How to deploy a shared filesystem

Charmed-HPC allows automatic integration with shared filesystems using the filesystem-client charm. This how-to guide shows you how to deploy filesystem-client to integrate with externally managed shared filesystems.

Note

If you plan on using Terraform to handle your deployment, we also provide Terraform modules to setup an NFS server managed by Azure on the charmed-hpc-terraform repository, with an example on how to deploy the module.

Prerequisites

Deploy an external filesystem server

External servers that provide a shared filesystem cannot be integrated directly. Instead, we can use a proxy charm in order to expose the required information to applications managed by Juju.

To integrate with an external NFS server, you will require:

  • An externally managed NFS server.

  • The server’s hostname.

  • The exported path.

  • (optional) the port.

Each public cloud has its own procedure to deploy a public NFS server.
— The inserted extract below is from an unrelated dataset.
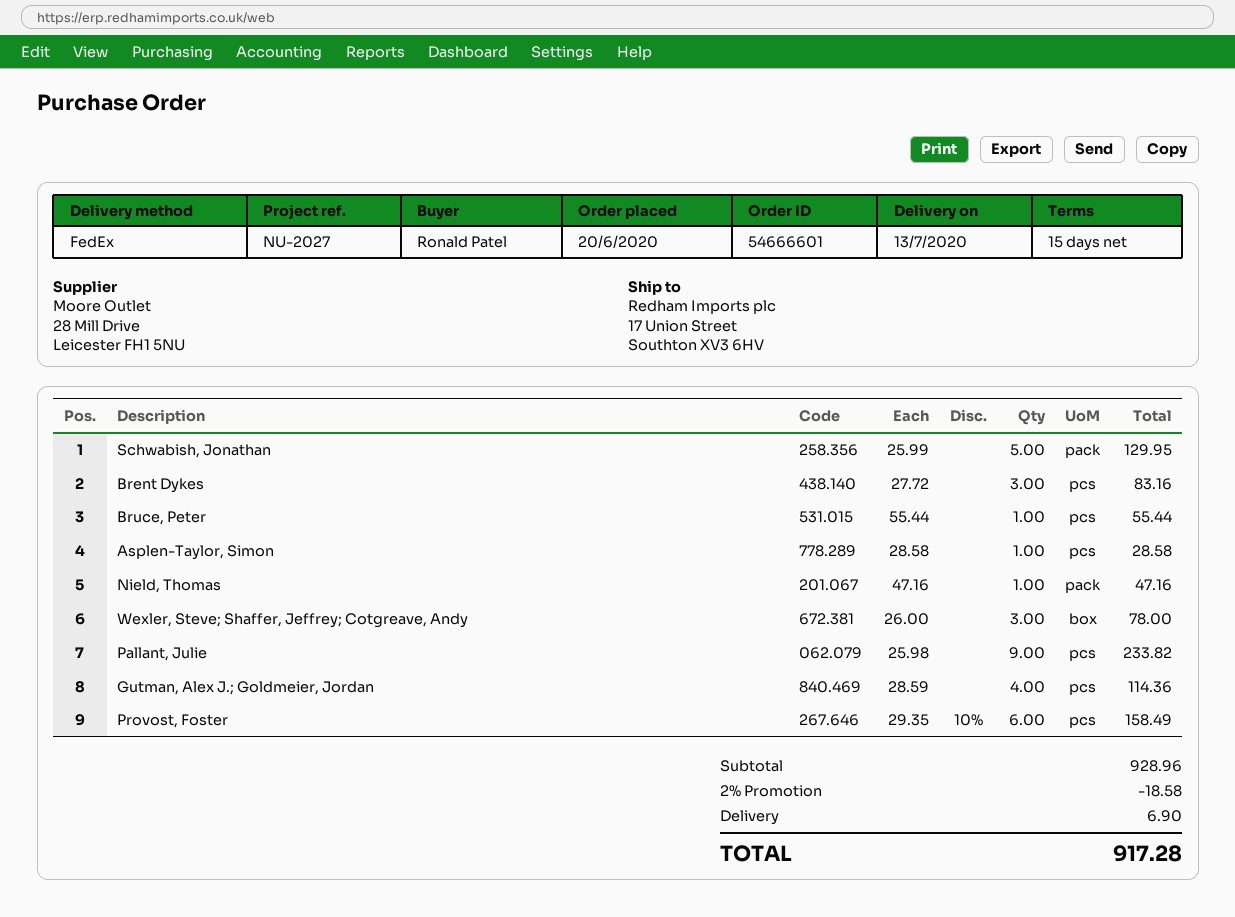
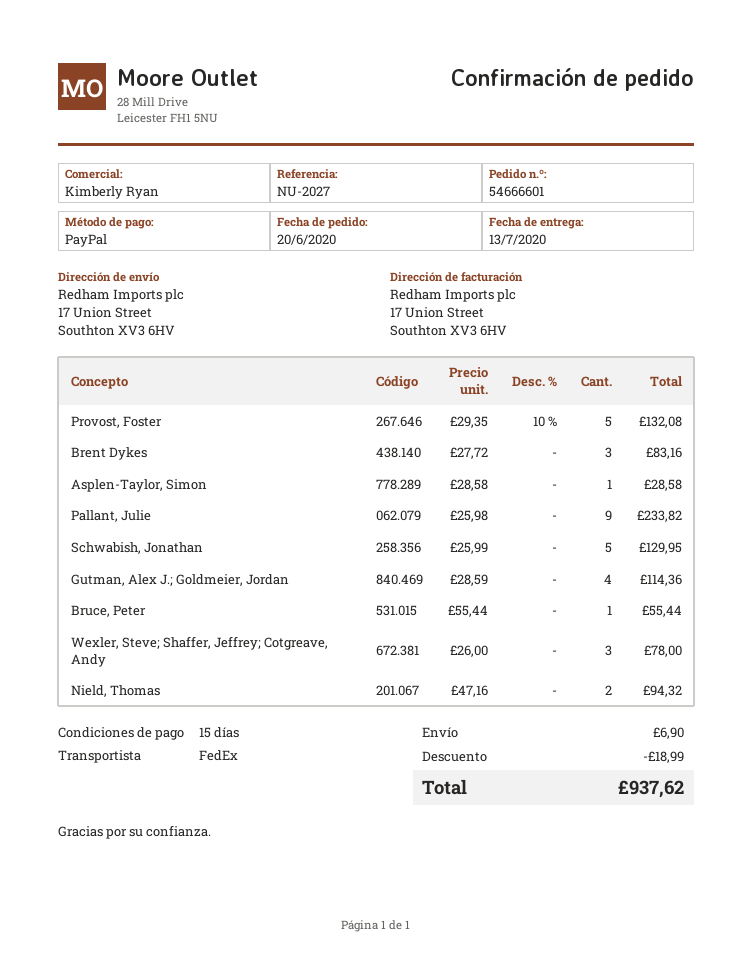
Nield, Thomas: 1 x 47.16 = 47.16 -> 2 x 47.16 = 94.32
Provost, Foster: 6 x 29.35 - 10% = 158.49 -> 5 x 29.35 - 10% = 132.08
discount: 18.58 -> 18.99
total: 917.28 -> 937.62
Provided here are links to the set up procedures on a few well-known public clouds.

Amazon Web Services

Set up information.

docs.aws.amazon.com
Microsoft Azure

Set up information.

learn.microsoft.com

However, if only a minimal server for testing is necessary, a small NFS server can be set up with LXD.

Deploy an NFS server on LXD

First, launch a virtual machine using LXD:

$ snap install lxd
$ lxd init --auto
$ lxc launch ubuntu:24.04 nfs-server --vm
$ lxc shell nfs-server

Inside the LXD virtual machine, set up an NFS kernel server that exports a /data directory:

apt update && apt upgrade
apt install nfs-kernel-server
mkdir -p /data
cat << 'EOF' > /etc/exports
/srv     *(ro,sync,subtree_check)
/data    *(rw,sync,no_subtree_check,no_root_squash)
EOF
exportfs -a
systemctl restart nfs-kernel-server

Note

You can verify if the NFS server is exporting the desired directories by using the command showmount -e localhost while inside the LXD virtual machine.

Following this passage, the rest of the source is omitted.